Work instruction >> Repeat the data below in full. Pictures must not be part of the copy.

Exercise input >>
══════════
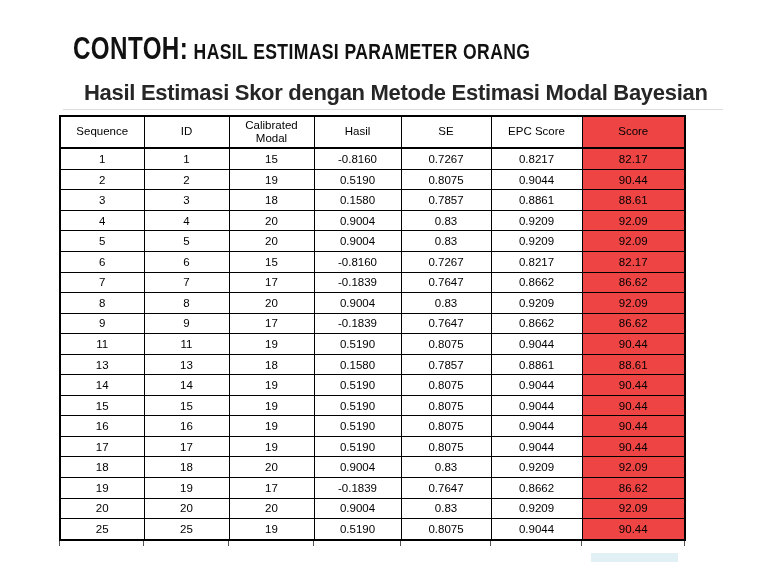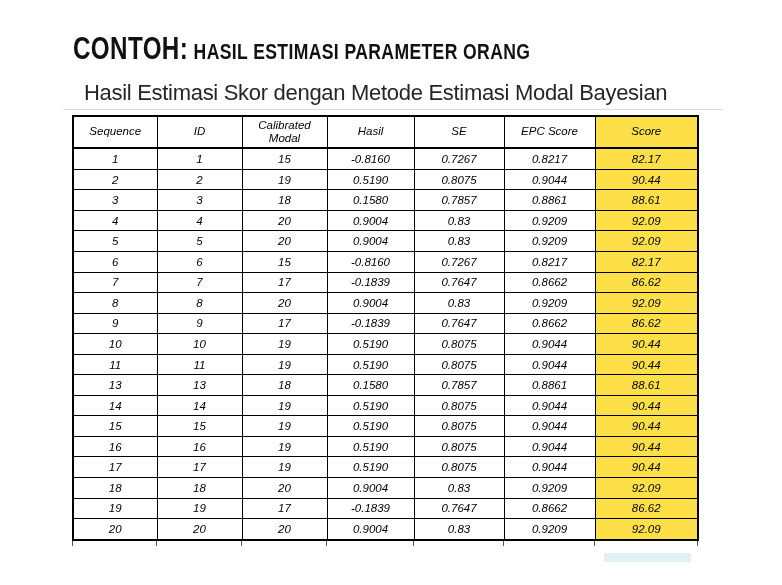"Hasil Estimasi Skor dengan Metode" .subtitle { font-weight: none -> bold }
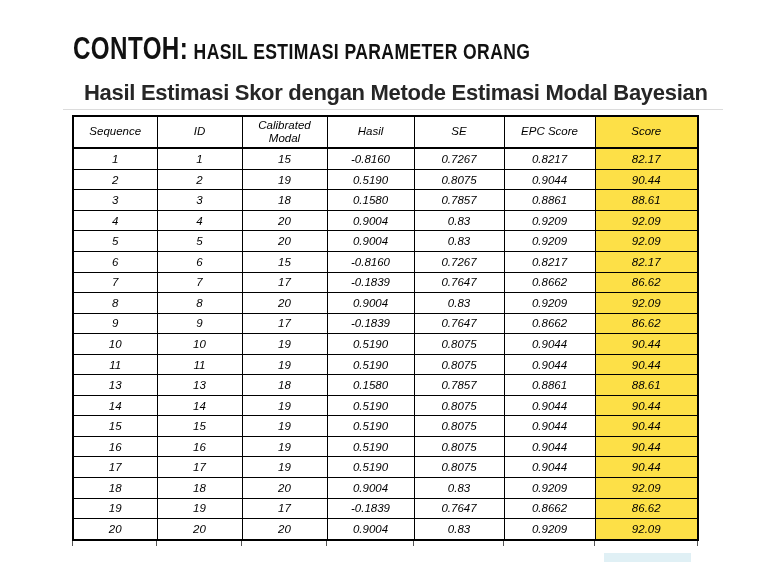"Sequence" .screenshot { font-style: italic -> none; left: 72px -> 59px }
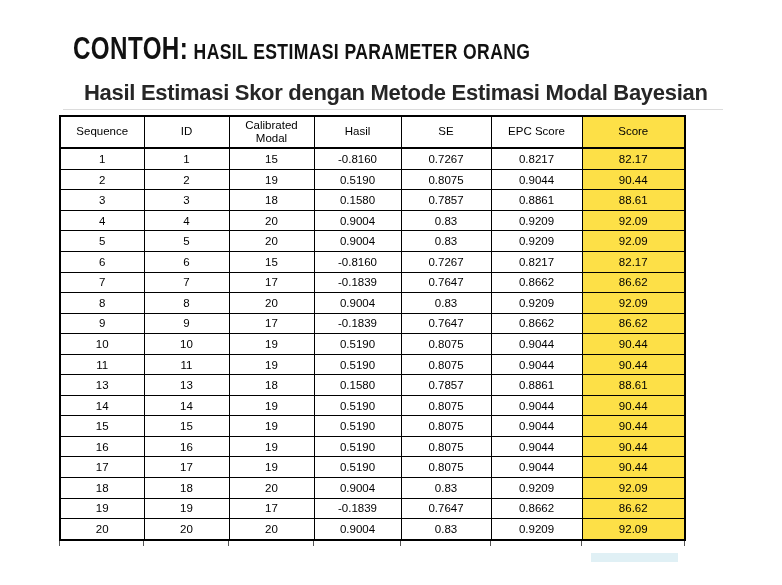"Score" .hl { background: #fde047 -> #ef4444 }
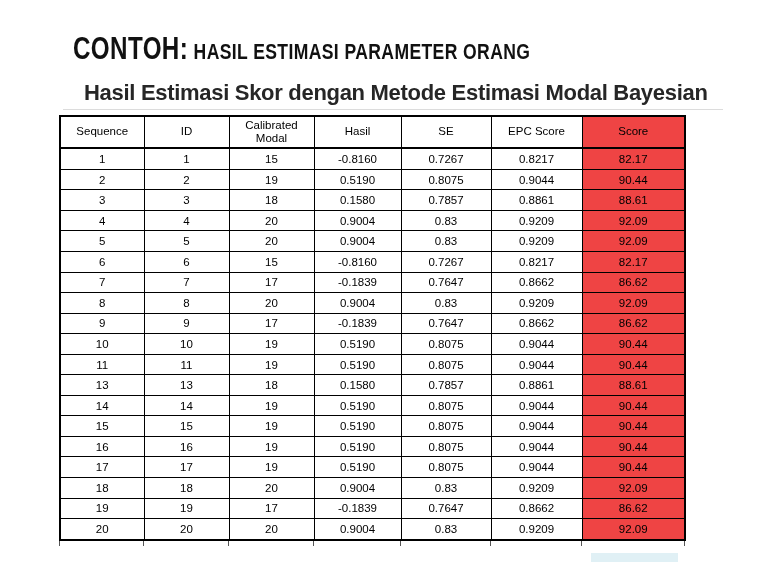"10" tr { html: <tr> <td>10</td> <td>10</td> <td>19</td> <td>0.5190</td> <td>0.8075</td> <td>0.9044</td> <td>90.44</td> </tr> -> none }
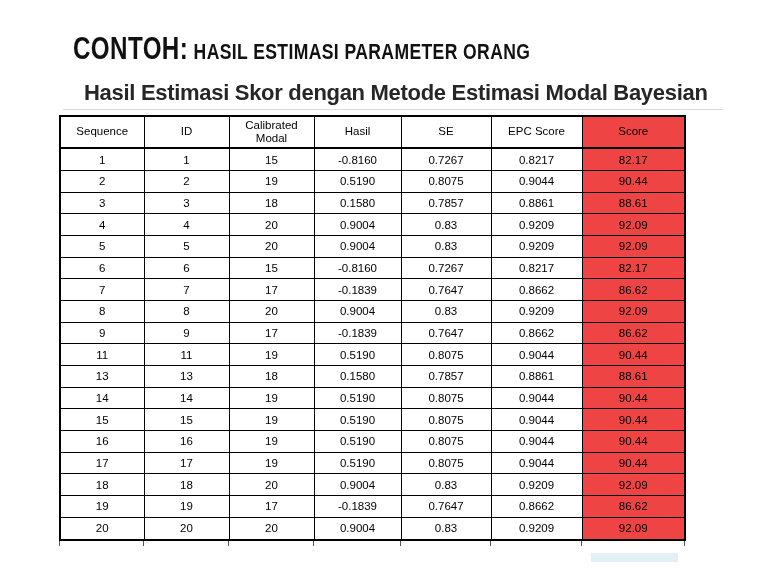"25" tr { html: none -> <tr> <td>25</td> <td>25</td> <td>19</td> <td>0.5190</td> <td>0.8075</td> <td>0.9044</td> <td>90.44</td> </tr> }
══════════
Answer space >>
"Hasil Estimasi Skor dengan Metode" .subtitle { font-weight: none -> bold }
"Sequence" .screenshot { font-style: italic -> none; left: 72px -> 59px }
"Score" .hl { background: #fde047 -> #ef4444 }
"10" tr { html: <tr> <td>10</td> <td>10</td> <td>19</td> <td>0.5190</td> <td>0.8075</td> <td>0.9044</td> <td>90.44</td> </tr> -> none }
"25" tr { html: none -> <tr> <td>25</td> <td>25</td> <td>19</td> <td>0.5190</td> <td>0.8075</td> <td>0.9044</td> <td>90.44</td> </tr> }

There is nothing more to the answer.